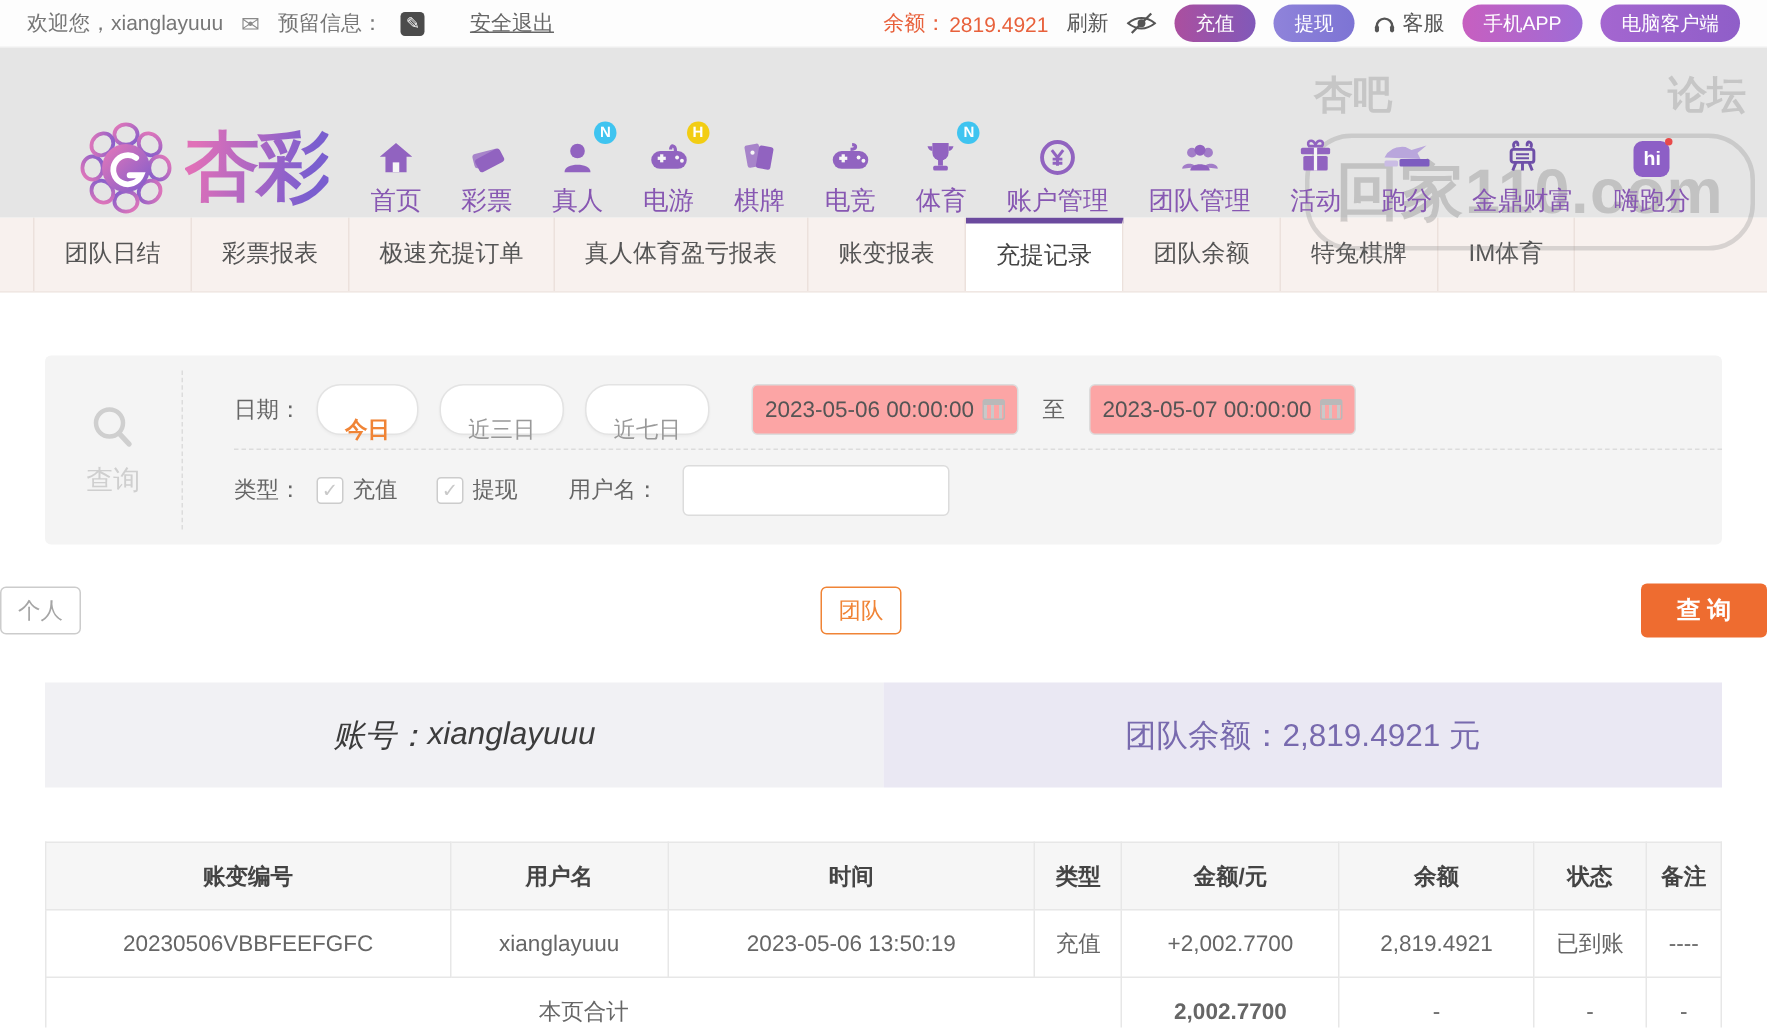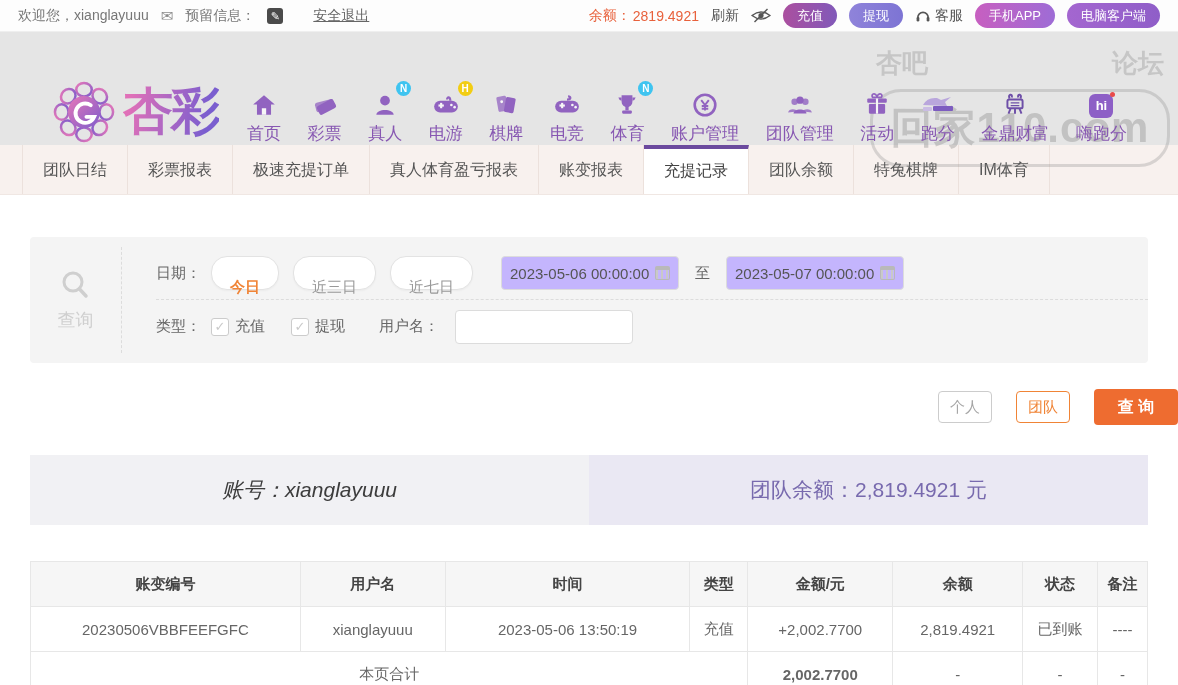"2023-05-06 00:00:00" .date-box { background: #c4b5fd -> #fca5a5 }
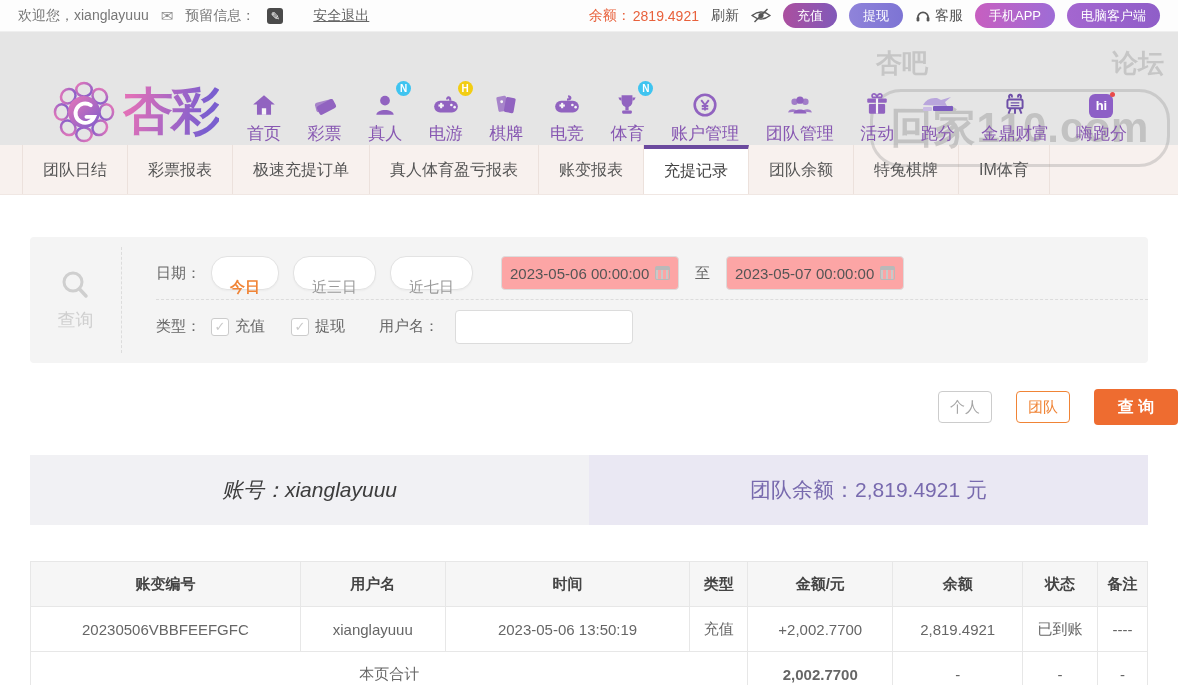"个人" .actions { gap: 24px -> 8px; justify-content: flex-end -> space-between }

---

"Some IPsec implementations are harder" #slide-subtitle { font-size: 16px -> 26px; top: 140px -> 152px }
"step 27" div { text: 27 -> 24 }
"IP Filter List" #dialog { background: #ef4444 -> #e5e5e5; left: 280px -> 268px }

ASSIGNMENT: Extract, without any images, the part of the material above that opens with the line containing "background: #c4b5fd ->" and closes with the line containing "gap: 24px ->", both lines included.

EXERCISE RESULT:
"2023-05-06 00:00:00" .date-box { background: #c4b5fd -> #fca5a5 }
"个人" .actions { gap: 24px -> 8px; justify-content: flex-end -> space-between }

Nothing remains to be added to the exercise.